Doğubayazıt, 9 yıl önce bıraktığım gibi. Caddeleri hâlâ çamurlu. Halbuki lüks cip sayısı daha da artmış. Zenginlik sokağa yansımamış anlaşılan.
Buranın sabahı çok erken oluyor. Ne demişler, “Güneş doğudan doğar”. Türkiye’de sabah önce burada oluyor. Güneşli bir gün. İshak Paşa Sarayı’na gidiyorum. Kentin tepesinde, bir kartal yuvası gibi. Yapımı tam 99 yıl sürmüş. Temelini Çolak Abdi Paşa attırmış. Paşa, bir savaşta sağ kolunu kaybettiği için ona çolak demişler. Et yiyemeyen, midesi hasta bir adam. Doğubayazıt’ta etten başka da yemek yok. Aşçılar paşaları ölmesin diye eti dövüp macun haline getirmişler, adına da ‘Abdigör Köftesi’ demişler. Altında pilav, üstünde köfte yörenin en meşhur yemeği olup çıkmış.
PADİŞAHI KISKANDIRDI
Hikâyeye devam edelim. Abdi Paşa’nın ömrü yetmemiş, sonra gelenler de sarayı bitirememiş. Ta ki aradan 99 yıl geçip, İshak Paşa buraya gelene kadar. Harabeden öyle güzel bir saray yapmış ki, dillere destan olmuş. Paşa, bu güzeller güzeli sarayın başına dert açacağını rüyasında bile görmemiş. Ama bu masal diyarında kader engellenemez. Günün birinde Paşa, İranlı elçiyi sarayında misafir etmiş. Elçi burayı o kadar beğenmiş ki, Topkapı Sarayı’na gittiğinde anlata anlata bitirememiş. Vay ki vay. Hikâyeyi duyan padişah küplere binmiş, paşanın azledilmesini buyurmuş.
Sarayın güzelliği anlatılırken, bu hikâye araya mutlaka sıkıştırılır. İster inanın ister inanmayın.

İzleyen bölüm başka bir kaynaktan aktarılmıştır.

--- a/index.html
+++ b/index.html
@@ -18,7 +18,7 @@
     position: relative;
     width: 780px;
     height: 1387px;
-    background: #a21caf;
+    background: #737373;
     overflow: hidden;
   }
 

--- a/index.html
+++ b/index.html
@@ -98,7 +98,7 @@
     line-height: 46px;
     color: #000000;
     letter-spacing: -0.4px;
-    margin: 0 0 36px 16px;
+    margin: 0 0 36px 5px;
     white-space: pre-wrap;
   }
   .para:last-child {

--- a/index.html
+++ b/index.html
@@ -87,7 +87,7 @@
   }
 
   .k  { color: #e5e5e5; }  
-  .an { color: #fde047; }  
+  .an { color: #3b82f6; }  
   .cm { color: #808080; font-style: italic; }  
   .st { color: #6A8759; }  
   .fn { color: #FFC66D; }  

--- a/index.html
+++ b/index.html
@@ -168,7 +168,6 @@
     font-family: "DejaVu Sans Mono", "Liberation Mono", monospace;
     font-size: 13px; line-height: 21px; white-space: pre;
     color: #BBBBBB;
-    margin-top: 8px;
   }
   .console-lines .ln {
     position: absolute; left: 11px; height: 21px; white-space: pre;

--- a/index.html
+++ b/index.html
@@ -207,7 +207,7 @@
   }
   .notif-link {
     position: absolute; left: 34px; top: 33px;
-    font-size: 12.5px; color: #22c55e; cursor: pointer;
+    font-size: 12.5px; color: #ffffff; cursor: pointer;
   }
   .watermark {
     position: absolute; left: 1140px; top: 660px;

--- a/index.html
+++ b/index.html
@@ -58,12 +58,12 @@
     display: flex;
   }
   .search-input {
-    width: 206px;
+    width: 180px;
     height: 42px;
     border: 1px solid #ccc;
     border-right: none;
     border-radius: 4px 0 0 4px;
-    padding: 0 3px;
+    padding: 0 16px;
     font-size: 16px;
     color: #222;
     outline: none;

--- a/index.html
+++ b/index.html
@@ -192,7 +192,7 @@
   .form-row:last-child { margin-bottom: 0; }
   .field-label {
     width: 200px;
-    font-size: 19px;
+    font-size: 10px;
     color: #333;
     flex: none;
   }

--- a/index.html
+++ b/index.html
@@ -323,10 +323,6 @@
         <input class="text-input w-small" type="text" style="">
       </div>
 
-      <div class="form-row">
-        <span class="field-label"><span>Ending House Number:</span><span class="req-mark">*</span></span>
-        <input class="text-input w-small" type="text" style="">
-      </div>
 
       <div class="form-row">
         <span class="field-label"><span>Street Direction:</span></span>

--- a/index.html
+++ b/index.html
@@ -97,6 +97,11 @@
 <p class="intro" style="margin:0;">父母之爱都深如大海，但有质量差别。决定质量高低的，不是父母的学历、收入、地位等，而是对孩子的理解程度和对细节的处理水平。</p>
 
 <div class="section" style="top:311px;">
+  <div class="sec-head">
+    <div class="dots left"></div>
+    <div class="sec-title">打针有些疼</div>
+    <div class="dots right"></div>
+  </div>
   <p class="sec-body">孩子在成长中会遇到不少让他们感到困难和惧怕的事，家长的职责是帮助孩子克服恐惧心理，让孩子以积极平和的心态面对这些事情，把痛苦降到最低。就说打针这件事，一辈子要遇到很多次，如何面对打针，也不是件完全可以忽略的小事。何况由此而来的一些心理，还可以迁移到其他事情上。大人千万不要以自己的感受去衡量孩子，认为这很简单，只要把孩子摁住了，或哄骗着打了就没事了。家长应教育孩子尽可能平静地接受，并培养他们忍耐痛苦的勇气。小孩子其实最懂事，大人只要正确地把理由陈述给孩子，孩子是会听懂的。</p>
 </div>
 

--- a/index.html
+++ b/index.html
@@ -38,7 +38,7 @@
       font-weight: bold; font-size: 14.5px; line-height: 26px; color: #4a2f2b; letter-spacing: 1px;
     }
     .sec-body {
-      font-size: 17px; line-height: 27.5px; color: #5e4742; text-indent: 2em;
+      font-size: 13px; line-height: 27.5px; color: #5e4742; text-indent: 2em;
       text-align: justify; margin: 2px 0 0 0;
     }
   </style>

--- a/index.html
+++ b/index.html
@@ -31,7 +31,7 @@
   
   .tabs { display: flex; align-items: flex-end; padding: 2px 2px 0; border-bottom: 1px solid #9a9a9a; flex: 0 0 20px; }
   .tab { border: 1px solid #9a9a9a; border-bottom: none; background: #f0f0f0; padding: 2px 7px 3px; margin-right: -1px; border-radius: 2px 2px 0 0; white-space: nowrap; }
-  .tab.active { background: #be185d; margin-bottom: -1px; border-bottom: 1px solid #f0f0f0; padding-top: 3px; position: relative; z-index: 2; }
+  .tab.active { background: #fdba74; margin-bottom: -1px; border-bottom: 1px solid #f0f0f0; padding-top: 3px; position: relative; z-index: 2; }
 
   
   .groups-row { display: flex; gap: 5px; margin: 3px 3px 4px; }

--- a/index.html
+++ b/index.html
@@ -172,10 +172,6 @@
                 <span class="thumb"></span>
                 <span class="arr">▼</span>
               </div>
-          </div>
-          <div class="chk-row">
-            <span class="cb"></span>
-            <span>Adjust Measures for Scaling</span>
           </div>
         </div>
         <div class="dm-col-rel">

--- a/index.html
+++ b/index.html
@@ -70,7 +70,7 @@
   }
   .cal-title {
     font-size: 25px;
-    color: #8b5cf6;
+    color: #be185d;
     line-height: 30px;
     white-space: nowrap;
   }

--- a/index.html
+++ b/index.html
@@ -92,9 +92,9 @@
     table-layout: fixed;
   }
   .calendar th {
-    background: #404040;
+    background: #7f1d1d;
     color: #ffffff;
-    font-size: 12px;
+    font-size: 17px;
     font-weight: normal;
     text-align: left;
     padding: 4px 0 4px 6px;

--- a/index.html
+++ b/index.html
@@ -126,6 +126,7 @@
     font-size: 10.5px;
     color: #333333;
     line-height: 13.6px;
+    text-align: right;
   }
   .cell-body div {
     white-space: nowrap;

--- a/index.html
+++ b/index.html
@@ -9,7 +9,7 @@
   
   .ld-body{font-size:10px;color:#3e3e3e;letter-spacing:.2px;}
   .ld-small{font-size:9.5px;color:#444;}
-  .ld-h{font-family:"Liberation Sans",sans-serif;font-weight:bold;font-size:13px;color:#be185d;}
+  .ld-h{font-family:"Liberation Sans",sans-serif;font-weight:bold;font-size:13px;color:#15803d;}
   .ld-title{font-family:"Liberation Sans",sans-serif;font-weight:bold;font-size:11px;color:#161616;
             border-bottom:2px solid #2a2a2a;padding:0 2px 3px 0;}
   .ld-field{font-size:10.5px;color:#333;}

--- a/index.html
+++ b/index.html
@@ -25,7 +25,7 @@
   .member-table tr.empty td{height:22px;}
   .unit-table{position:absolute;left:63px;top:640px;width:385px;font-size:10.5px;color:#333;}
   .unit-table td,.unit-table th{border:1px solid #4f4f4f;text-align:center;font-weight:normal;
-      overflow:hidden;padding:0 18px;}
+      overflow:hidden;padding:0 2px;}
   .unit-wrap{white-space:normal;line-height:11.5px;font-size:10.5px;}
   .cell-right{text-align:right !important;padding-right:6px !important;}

Saraya, Selçuklu mimarisinin izlerini taşıyan görkemli bir taç kapıdan giriliyor. 1877 Rus işgali sırasında yerinden sökülüp götürülen cümle kapısının, altın kaplama olduğu bir başka rivayet. Yapının duvarlarında, bitkisel öğelerin ağır bastığı taş bezemeler insanı hayran bırakıyor. İran, Selçuklu, Gürcistan ve Kafkas üslupları birbirinin içine geçip, yepyeni bir üslup olarak duvarlardaki yerini almış.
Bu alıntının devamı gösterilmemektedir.